Posted this in /adv/ for more serious answers, but thought I'd post it in /r9k/ too for some more edgy answers as well:
How do I get revenge on a girl who embarrassed me? Long story short, a few days ago a girl who knew I had feelings with her asked me to hang out with her today. Prior to this, we had a thing going on a few months ago, but she ultimately "dumped" me. Today, I found out that she actually had no plans to hang out with me, and blew me off on the excuse that her friend had taken her phone and sent me those messages (even though the messages she sent me were definitely in her style.) I basically said goodbye and cut contact. I haven't been this embarrassed, upset, or angry for a long time. What can I do to turn the tables and make this girl want me just so I can do exactly what she did to me?
Call my psychotic or crazy, but I cannot stand people who think that it's okay to play with others emotions as if there are no consequences. I was perfectly fine when she dumped me a few months back and had no problem moving on, but after this I'm not going to rest until I make her feel just as shitty.
I told my chad friend about this, and he basically said that I learned the hard way that the majority of women are just games to be played and nothing more, is he right?
There's nothing to blackmail. And I'm looking for something more long term, some Machiavelli type shit that will affect her for a while. I don't care if I'm a bad person for this. The fact that someone was willing to toy with my feelings like they were just some kind of game when I did nothing but treat her nicely has driven me over the edge. I'm sick of being walked on and used then thrown away when I've fulfilled my purpose. I'm already going to hit the gym hard and focus on studies. Basically just go cocoon mode. We have mutual friends, so if I ever see her again I'm going to make her immediately regret dropping me, and if she makes the miscalculated decision to pursue me now that I'm a better version of what I was once, I will simply string her along and proceed to discard her like she discarded me.
There's not much you can do, you can't play with her emotions if she doesn't care about you.
You can ask a friend to do it for you, or like the other said black mail her if you get your hands on any juicy information.

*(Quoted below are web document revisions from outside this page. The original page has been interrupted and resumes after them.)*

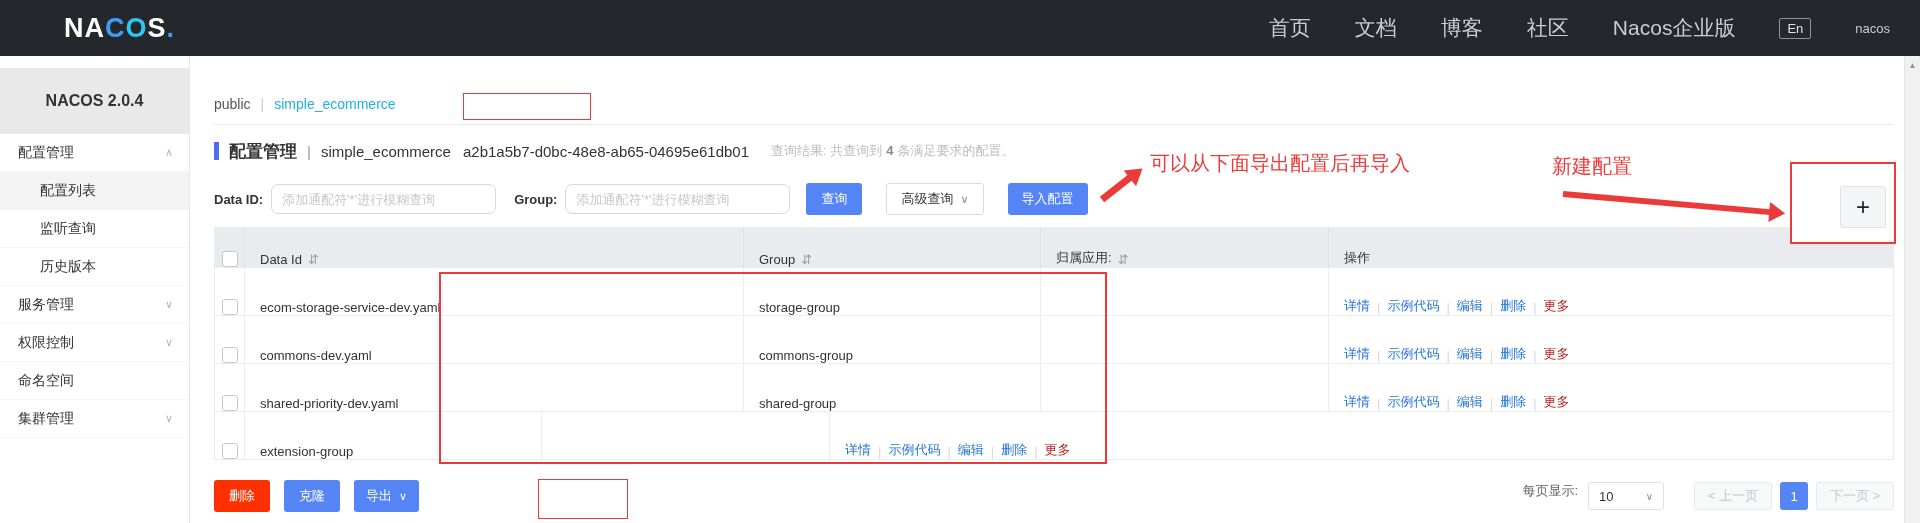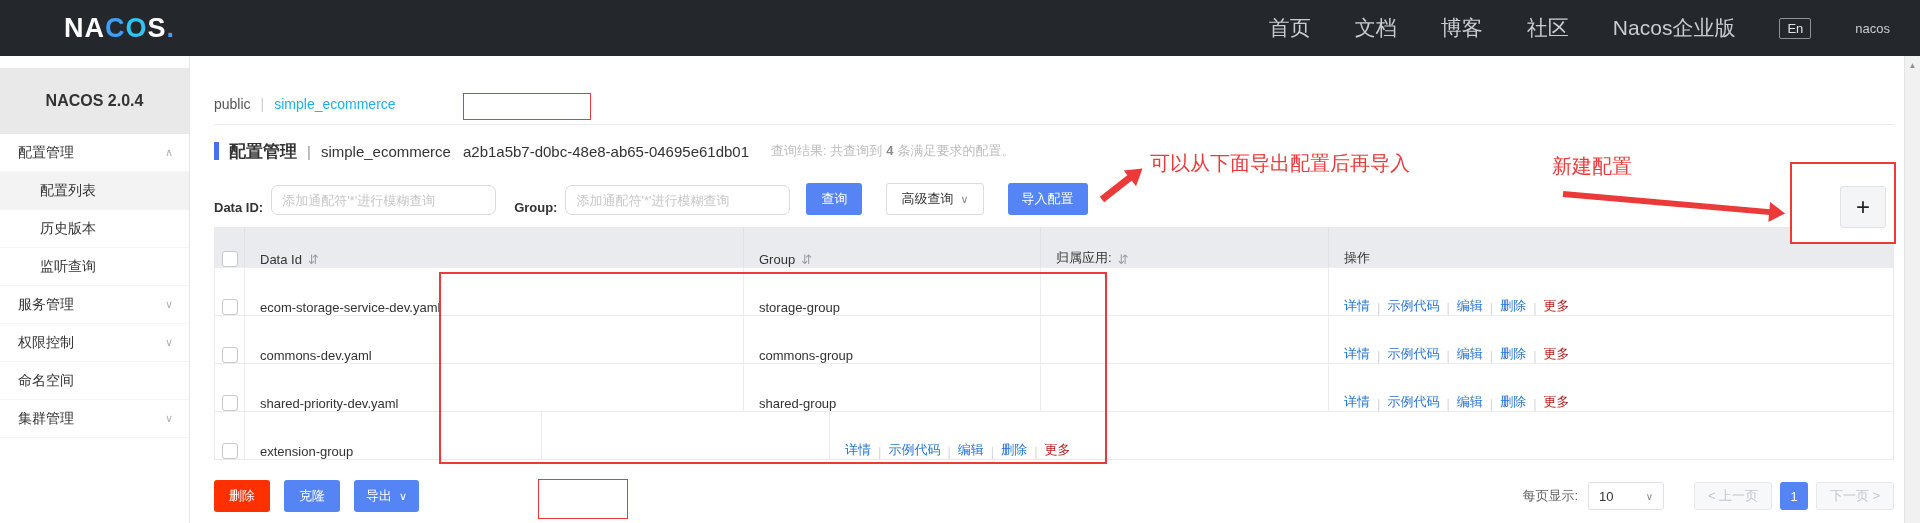"Data ID:" .toolbar { align-items: flex-end -> center }
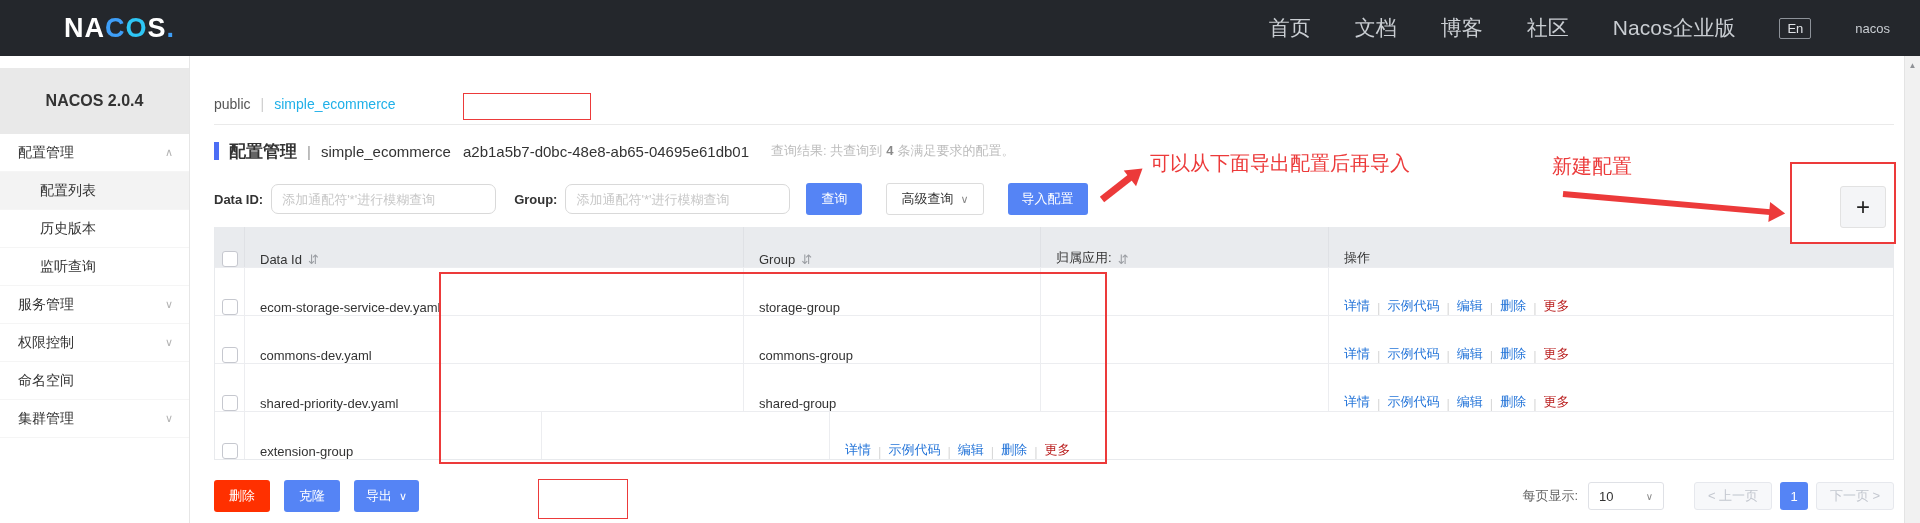"历史版本" div.menu-item { order: before "监听查询" -> after "监听查询" }
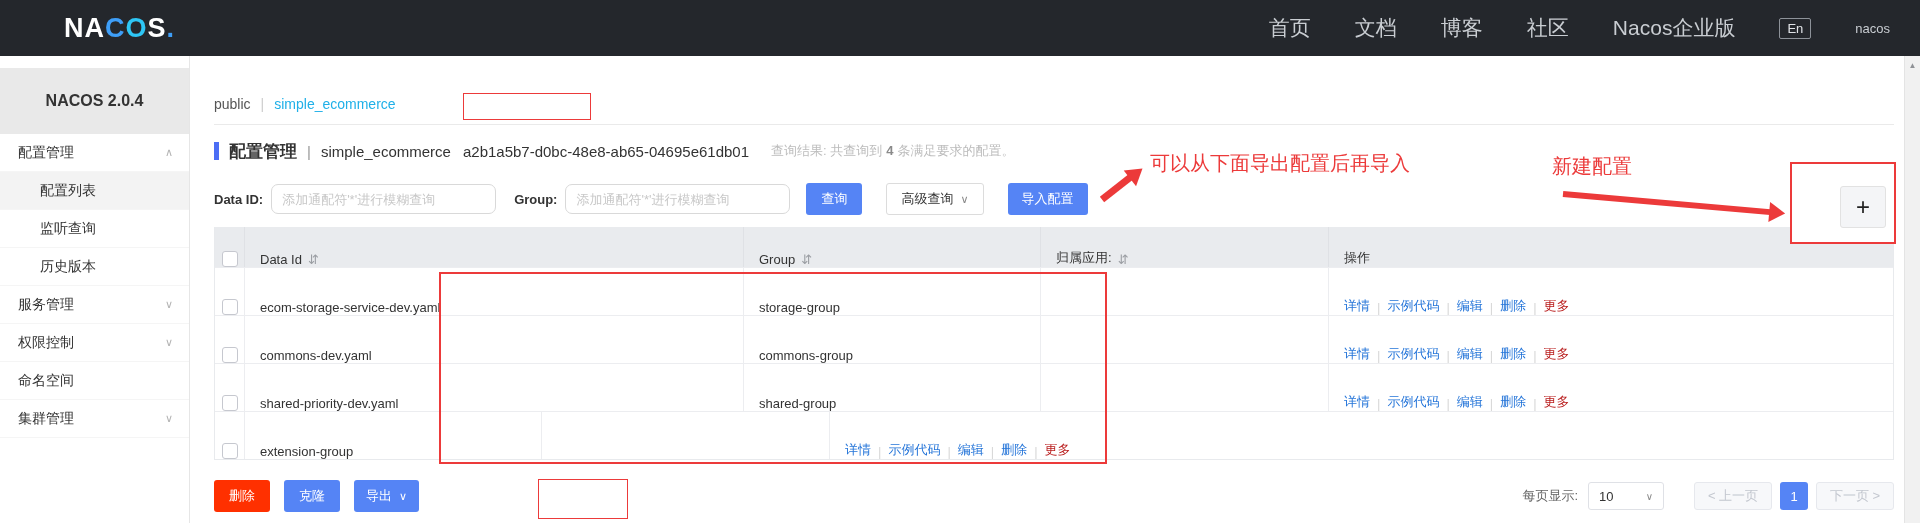"每页显示:" .pagination { align-items: center -> flex-start }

You have to understand that we're talking about the mind of a fickle white girl majoring in a useless liberal arts degree. Simply having an athletic body (Currently skinnyfat right now) would make her pay attention to me, as she's most likely focused on riding the cock carousel like most girls her age. All I need is something to reel her in, and then I can get to work on building up her dependence on me until I see it fit to drop her. We have a few mutual friends (Most of who, I've known much longer than she has).
First step is transforming myself physically as to attract other girls and to build up my self confidence
Second step is forcefully interjecting myself into her social circle through mutual friends, while pretending to not care in the slightest about her
Third step relies heavily on whether or not she takes the b8 and sees me as a viable candidate to pursue for a quick hook up
Fourth step involves me playing with her emotions and ultimately making her build her dependence on me, until I cut contact for no reason. After she's begged enough for me to take her back, I'll simply let her know that this was all a setup from the beginning.
Now, the chances of any of this working as I've planned out are slim, but I'm going to give it a shot. There's something in my psyche that refuses to allow me to let people have the last laugh in situations like this.
No, fuck that shit. Why bother being nice anymore? Anything I do to her will have been something she did to me. All I want to do is flip the tables so that she can feel what it's like to be misled and used by someone that you thought cared for you. I am practically seething with rage when I think about what has transgressed in the past few days. The fact that someone would have the audacity to open old wounds just for their entertainment is too far, I will not stand by idly and take it. Regardless if I end up do getting my "revenge" if you would even call it that, this has been a wake up call for me to become a better person both physically and mentally so that I will rarely be the one not dictating the pace of the game, especially if I'm dealing with some Stacy slut.
This, I'm simply going to improve myself. And if I see her again and she compliments me or tries to get close, I'll simply let her know that the only reason I improved was because of the anger I had towards her and simply never speak again.